Techies, watch your inboxes. Google has started notifying some lucky
contest winners that they will be receiving Google Glass headsets before
the company begins selling them to the general public.
Google has yet to release a retail date for the headsets —
expected by the end of the year — but did promise in February that it
would give 8,000 people a chance to try the device.
Contest entrants had to tell Google what they would do “#ifihadglass” and
agree to pay $1,500 for the privilege of an early look.

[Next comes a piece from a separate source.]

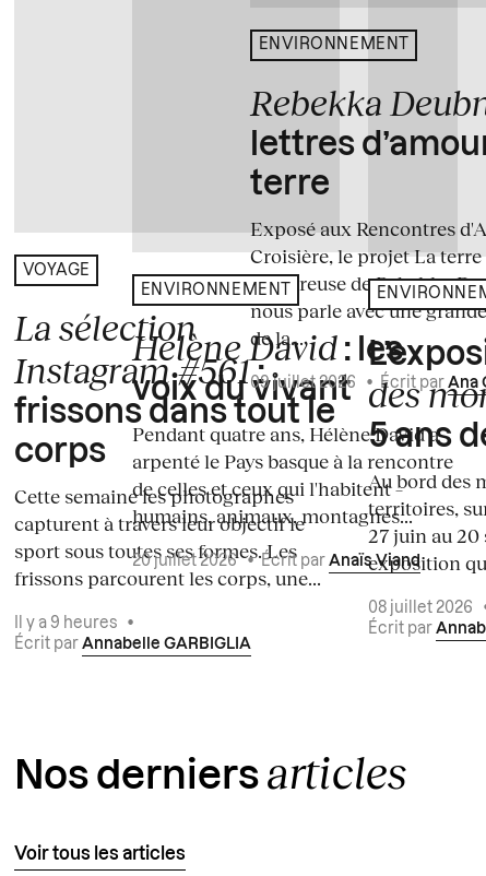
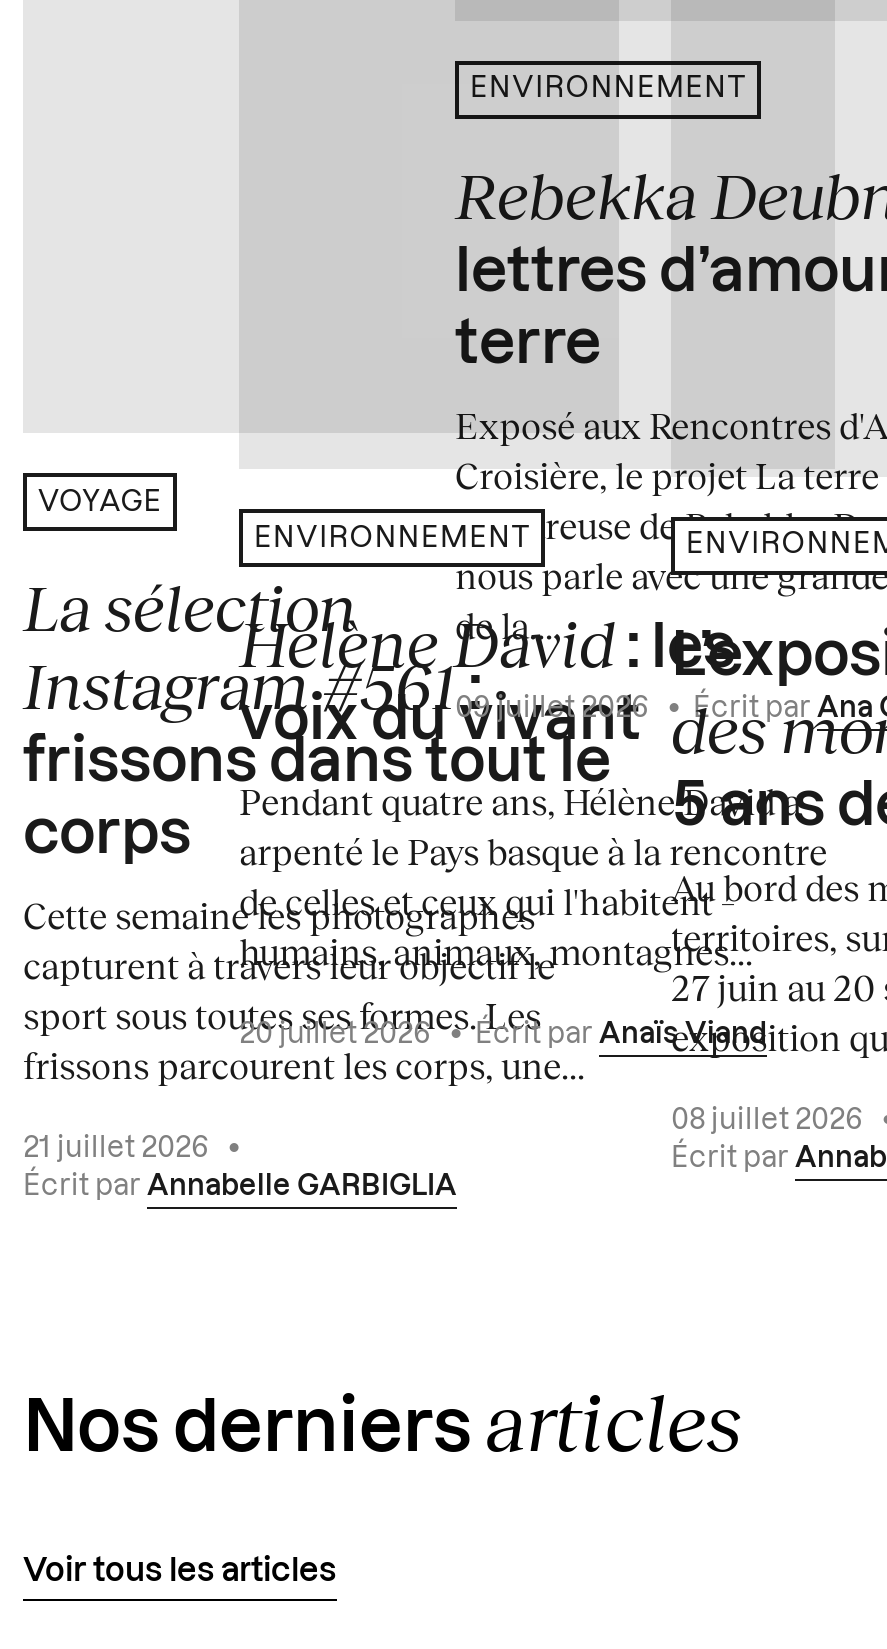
[14,616,141,632] Il y a 9 heures • -> [23,1135,253,1163] 21 juillet 2026 •

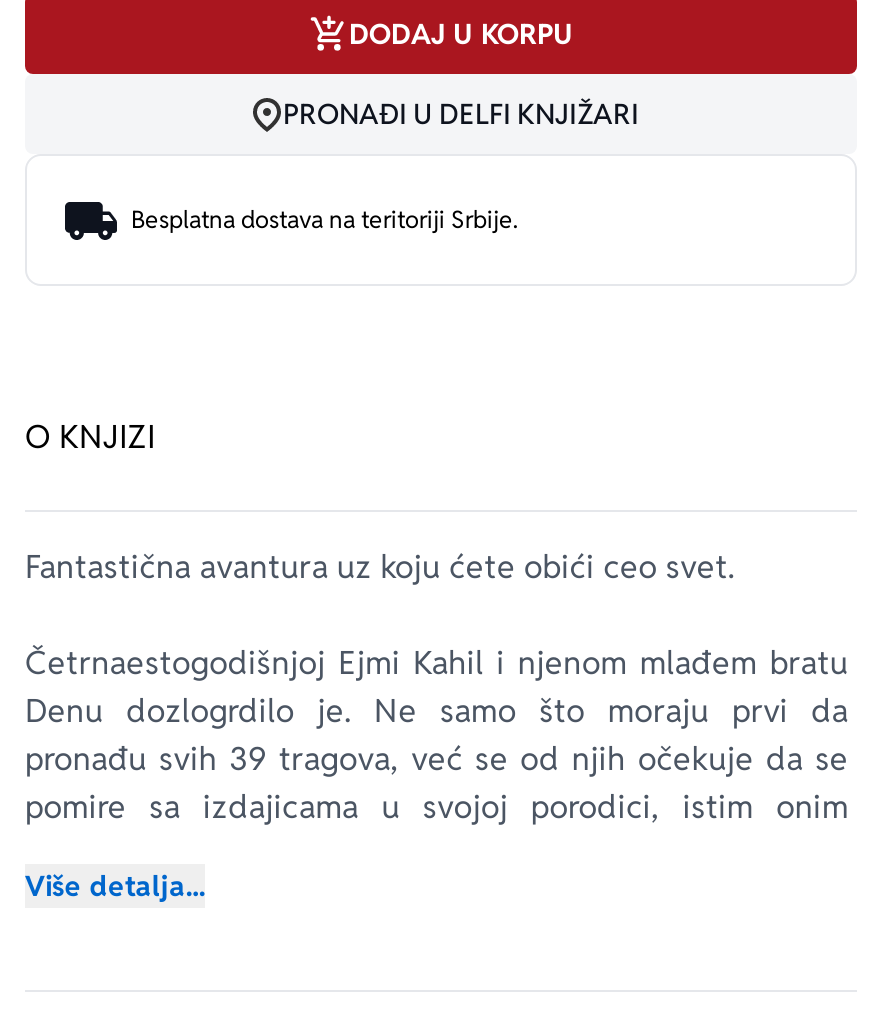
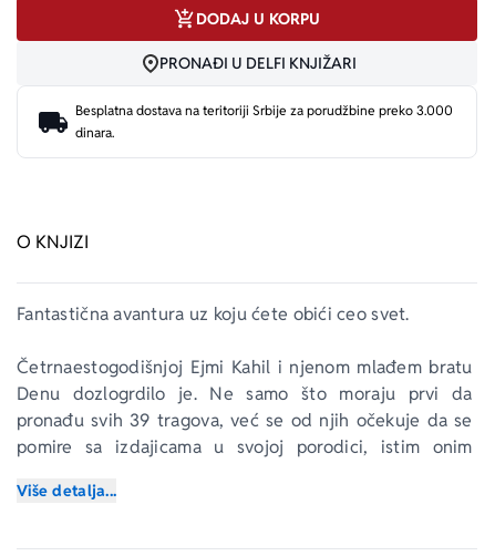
[131,204,517,234] Besplatna dostava na teritoriji Srbije. -> [75,102,453,141] Besplatna dostava na teritoriji Srbije za porudžbine preko 3.000 | dinara.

The company announced just a handful of its contest winners and their
intentions for their new headsets. The winners include:
• Sarah Hill of Columbia, Mo., who told the company she would use the
device to show the National World War II Memorial to veterans in her local VA
hospital.
“We are losing one WWII veteran every 90 seconds and most won’t live long
enough to see their memorials,” wrote Hill, who works for a veterans’ support
network.
• Herschel Taghap of Seattle said he will use Glass to give people a
glimpse of what “being thrown into a restaurant line on a busy Saturday night
really feels like.”
• Shannon Rooney said she would use the device to take her grandmother on a
virtual trip to Japan to fulfill her “dream of going back to her homeland
without leaving her house.”
• Max Wood of Gray, Ga., a firefighter, told the company he would use Glass
to improve firefighter safety by providing firefighters with pre-fire planning
maps and giving them instructions via real-time video feeds during
emergencies.
Google said that it will be contacting “several thousand people” through
Twitter and Google+ over the next few days to invite them to its early
“Explorer” program.
Winners, in addition to paying the $1,500 fee, will also have to pick up
their devices in person in New York, San Francisco or Los Angeles.